Kata-kata itu membuat hati Dini bergetar. Ia sadar, bahwa kuliah bukan hanya soal nilai atau lulus cepat, tapi tentang membangun karakter. Ia menatap buku catatannya, mencoba menulis kembali kalimat yang keluar dari perkataan dosen itu besar-besar di pojok kanan bukunya “Keberanian untuk tetap benar”.
Setelah kelas berakhir, Dini dan Cika duduk di taman kampus. Angin sepoi-sepoi sore itu berhembus lembut, membawa aroma bunga kamboja dari halaman depan.
“Gila, ya,” kata Dini, “aku baru sadar, kita udah hampir empat tahun kuliah.”
“Iya,” sahut Cika. “Rasanya baru kemarin kita ikut pengenalan mahasiswa baru, rasanya juga baru kemarin kita bingung nyari-nyari ruang kuliah kita untuk pertama kali.”
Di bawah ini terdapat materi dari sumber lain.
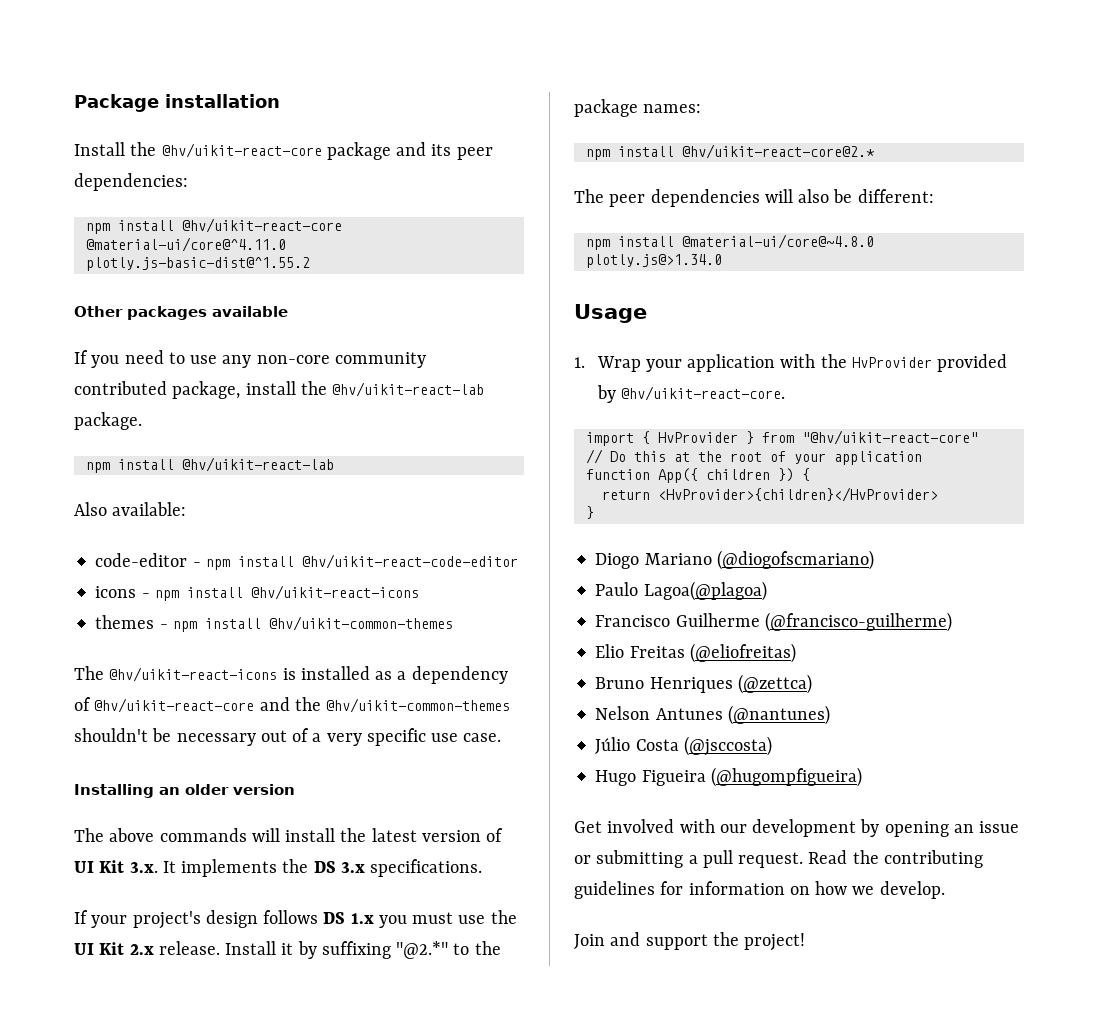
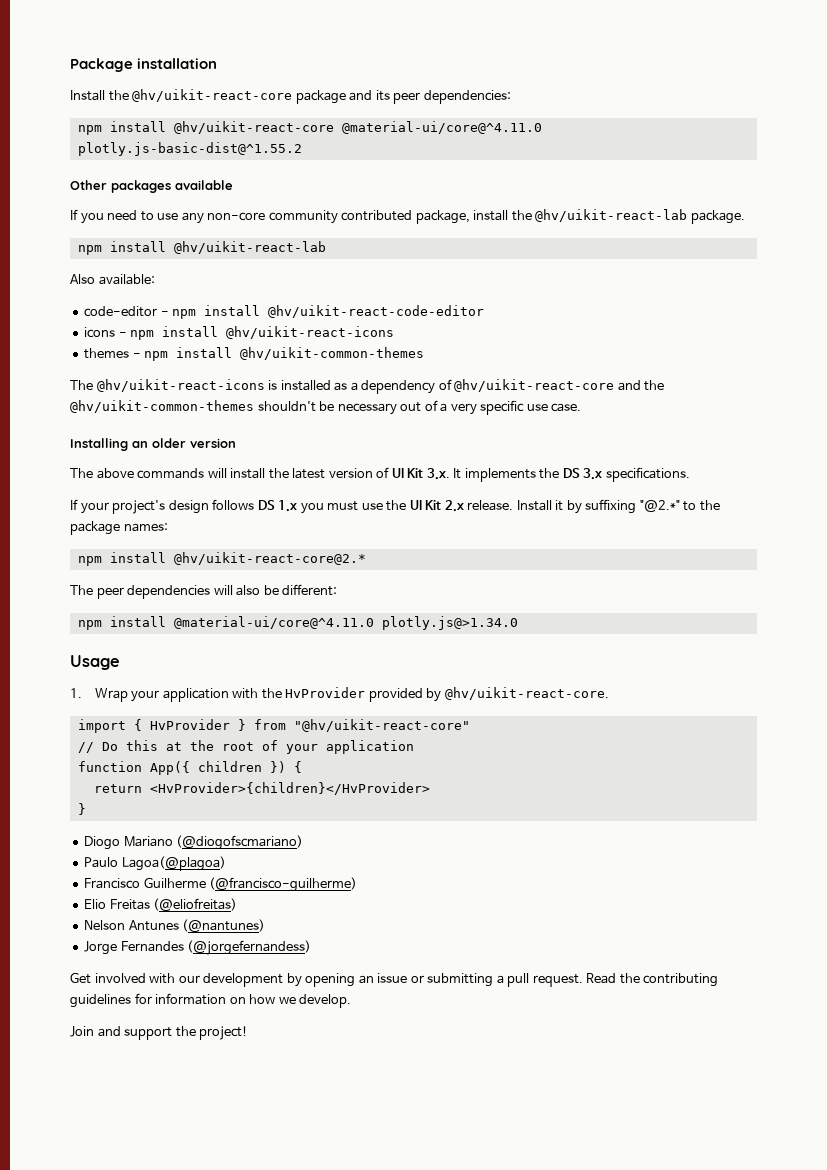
[681,234,874,249] @material-ui/core@~4.8.0 -> [173,616,374,629] @material-ui/core@^4.11.0
[595,674,812,694] // Bruno Henriques (@zettca) -> (238, 904) none
[595,736,772,756] [595,767,862,787] Júlio Costa (@jsccosta) // Hugo Figueira (@hugompfigueira) -> [84,940,312,955] Jorge Fernandes (@jorgefernandess)

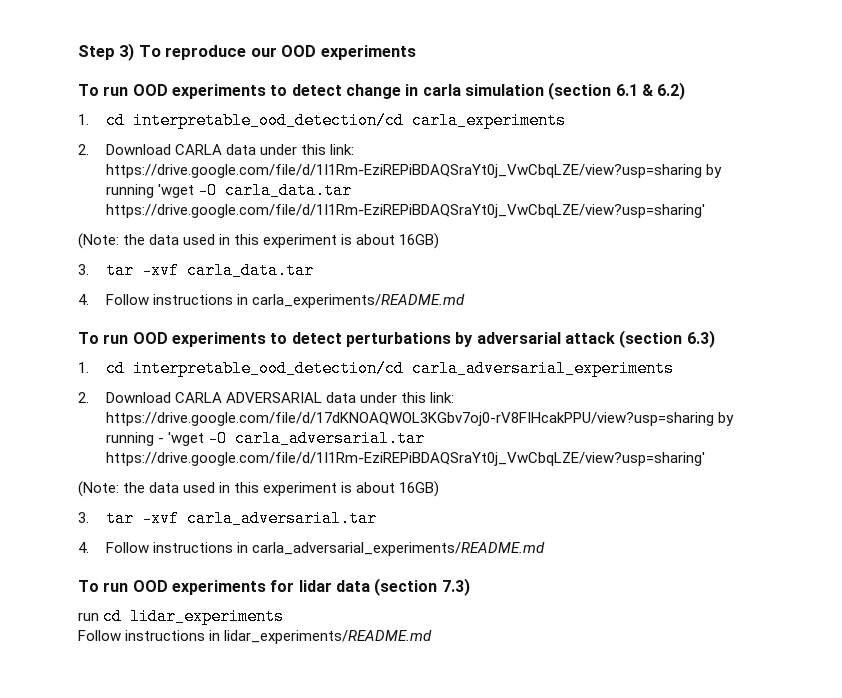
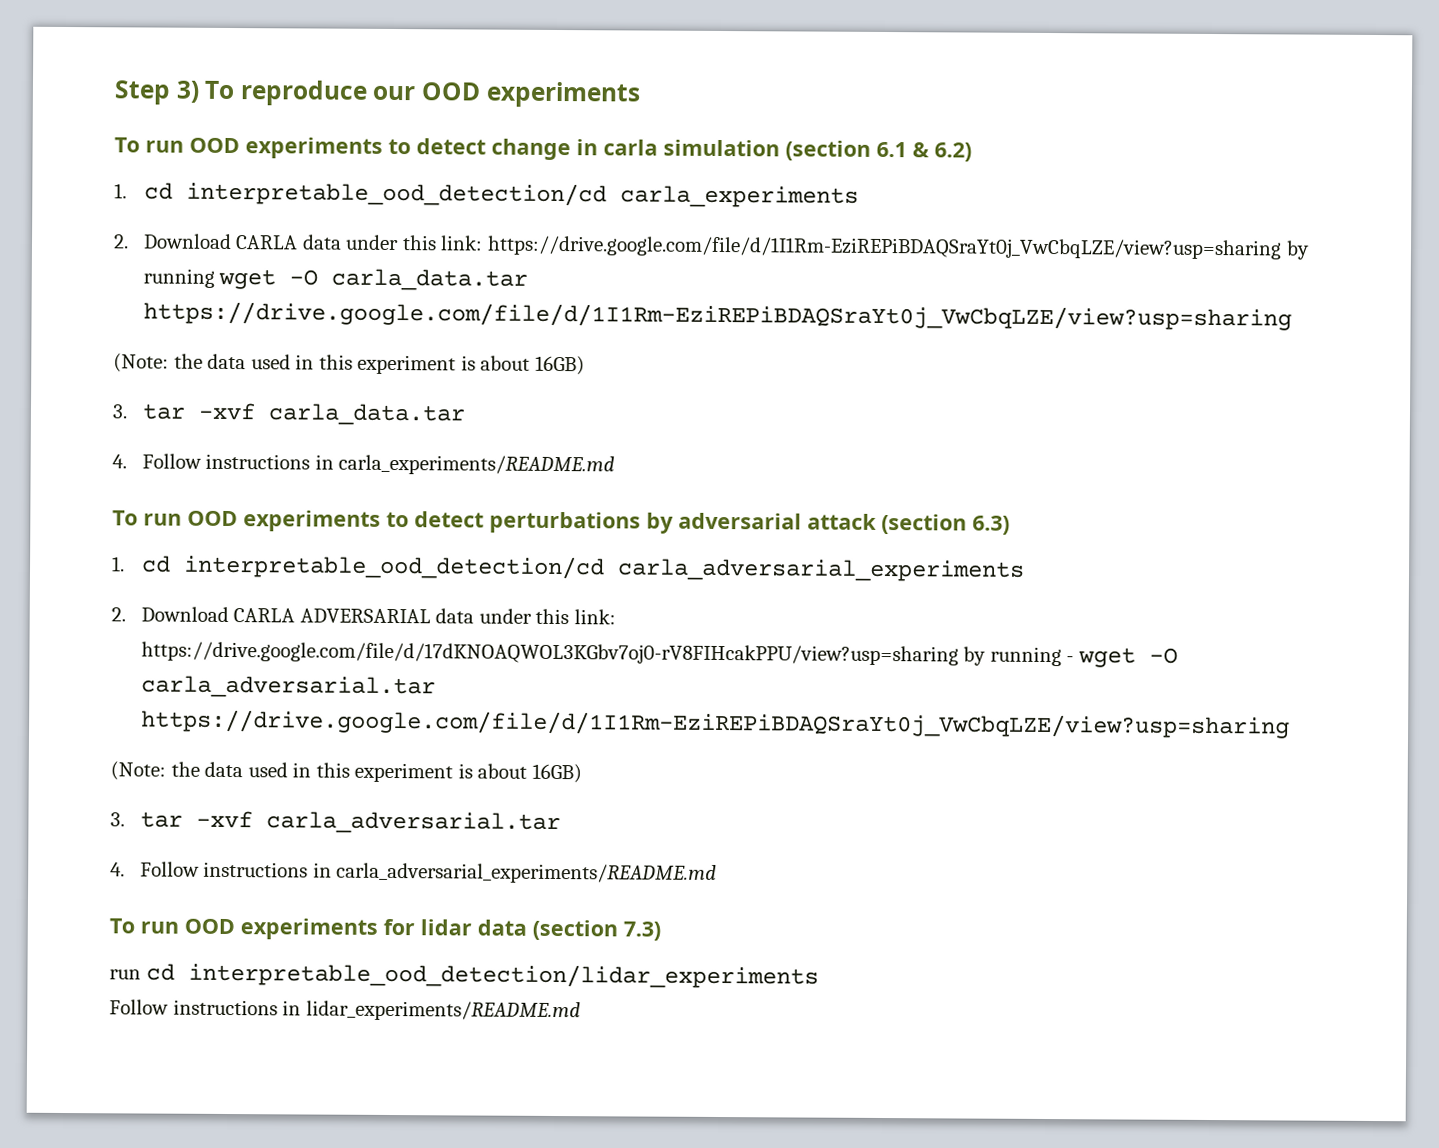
[157,184,194,198] 'wget -> [218,268,277,290] wget
[105,204,705,218] https://drive.google.com/file/d/1I1Rm-EziREPiBDAQSraYt0j_VwCbqLZE/view?usp=sharing' -> [142,301,1292,331] https://drive.google.com/file/d/1I1Rm-EziREPiBDAQSraYt0j_VwCbqLZE/view?usp=sharing
[167,432,204,446] 'wget -> [1077,647,1136,668] wget
[105,452,705,466] https://drive.google.com/file/d/1I1Rm-EziREPiBDAQSraYt0j_VwCbqLZE/view?usp=sharing' -> [140,709,1290,739] https://drive.google.com/file/d/1I1Rm-EziREPiBDAQSraYt0j_VwCbqLZE/view?usp=sharing
[130,608,285,625] lidar_experiments -> [187,962,819,989] interpretable_ood_detection/lidar_experiments

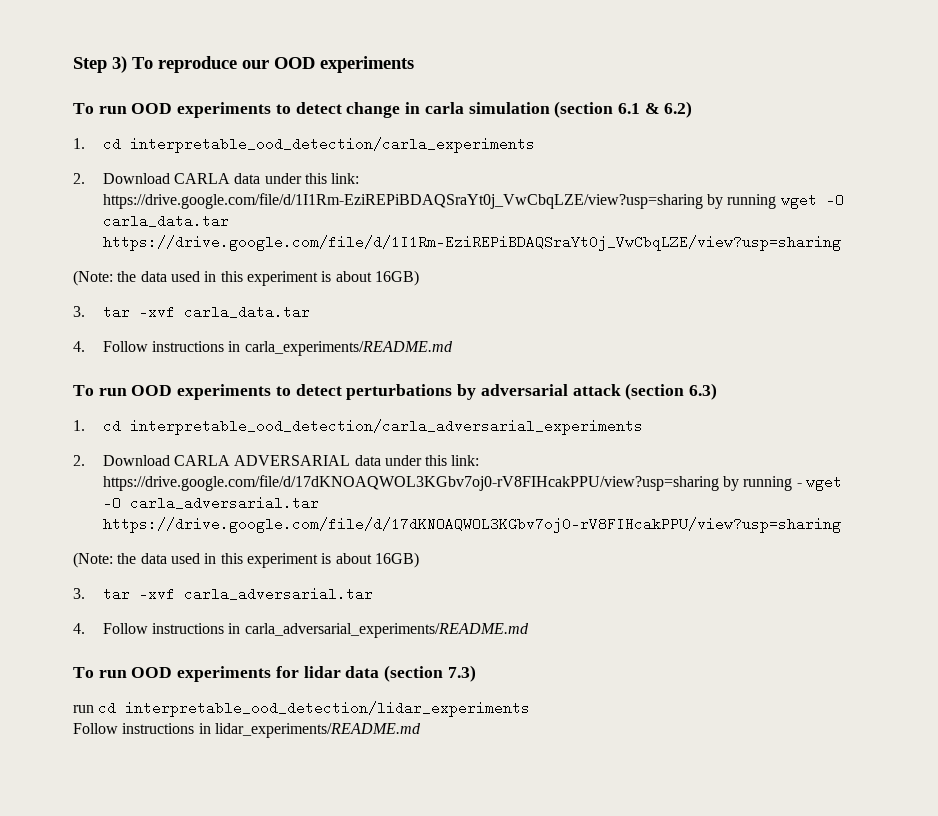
[185,181,859,208] interpretable_ood_detection/cd carla_experiments -> [129,137,535,153] interpretable_ood_detection/carla_experiments
[182,554,1025,582] interpretable_ood_detection/cd carla_adversarial_experiments -> [129,419,643,435] interpretable_ood_detection/carla_adversarial_experiments
[140,709,1290,739] https://drive.google.com/file/d/1I1Rm-EziREPiBDAQSraYt0j_VwCbqLZE/view?usp=sharing -> [102,517,841,533] https://drive.google.com/file/d/17dKNOAQWOL3KGbv7oj0-rV8FIHcakPPU/view?usp=sharing

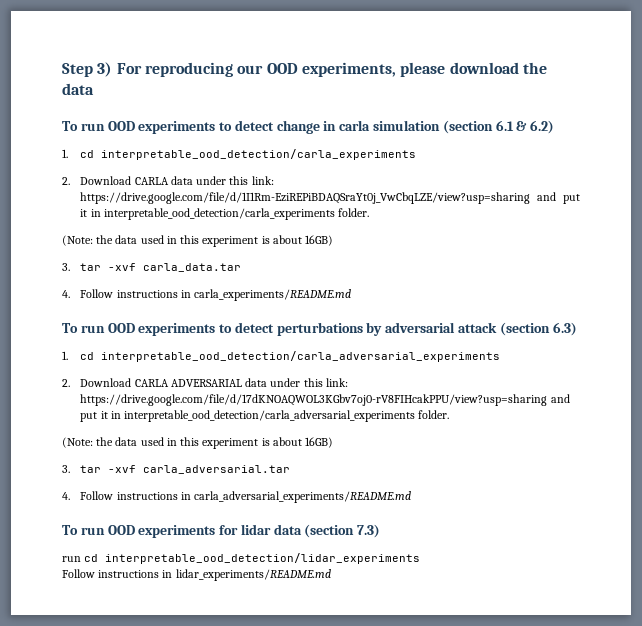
[132,56,414,73] To reproduce our OOD experiments -> [116,62,547,77] [62,83,94,95] For reproducing our OOD experiments, please download the data
[706,193,844,209] [102,214,229,228] [102,235,841,251] by running wget -O carla_data.tar https://drive.google.com/file/d/1I1Rm-EziREPiBDAQSraYt0j_VwCbqLZE/view?usp=sharing -> [537,192,580,204] [80,208,370,220] and put it in interpretable_ood_detection/carla_experiments folder.
[722,475,842,491] [102,496,319,510] [102,517,841,533] by running - wget -O carla_adversarial.tar https://drive.google.com/file/d/17dKNOAQWOL3KGbv7oj0-rV8FIHcakPPU/view?usp=sharing -> [550,394,570,403] [80,410,450,422] and put it in interpretable_ood_detection/carla_adversarial_experiments folder.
Dini tertawa kecil. “Aku bahkan masih inget kamu nangis gara-gara salah masuk kelas ekonomi.”
Cika mencubit lengan Dini dengan pelan. “Eh, jangan diingetin donggg!”
Suasana menjadi hening sejenak. Dari kejauhan, mereka melihat para mahasiswa lain yang lalu-lalang membawa buku dan laptop. Beberapa sibuk latihan presentasi, yang lain bercanda dibawah pohon sambil memakan gorengan. Semua tampak sibuk mengejar sesuatu, entah mengejar nilai, mimpi, atau sekadar kebahagiaan kecil di sela deadline mereka.
“Din,” kata Cika pelan, “kalau nanti kita udah lulus, kamu mau ngapain?”
Dini menatap langit biru di atas gedung kampus dan menjawab pertanyaan yang dilontarkan Cika secara tiba-tiba itu. “Aku pengennya kerja di bidang hukum, mau jadi notaris. Tapi, kadang aku takut nggak siap Cik.”
Cika menepuk Dini. “Nggak ada yang benar-benar siap Din. Kita belajar sambil jalan.”
Dini tersenyum hangat. Dalam hati, ia berkata, bahwa perkuliahan bukan hanya tentang teori dan tugas. Tapi ada banyak pelajaran yang tak tercatat di buku, entah itu tentang persahabatan, tanggung jawab, dan keberanian untuk menghadapi masa depan.
Senja sore itu mulai menampakkan keindahannya, Dini dan Cika pun berjalan meninggalkan taman. Di depan gedung fakultas, Cika menatap sekeliling gedung, tangga, bahkan kursi kayu yang sering ia duduki saat menunggu kelas mulai. Tampak biasa saja, tapi semuanya menyimpan penuh jejak kenangan.
“Yuk, makan dulu. Kayaknya kamu butuh energi buat skripsi,” canda Dini.
Cika tertawa, lalu menjawab ringan, “Oke. Tapi kamu yang traktir yaaa!”
Dini dan Rina pun melangkah bersama, meninggalkan kampus sore itu. Dua mahasiswa yang sadar bahwa setiap langkah kecil selama di perkuliahan adalah bagian dari perjalanan besar menuju kehidupan yang sebenarnya.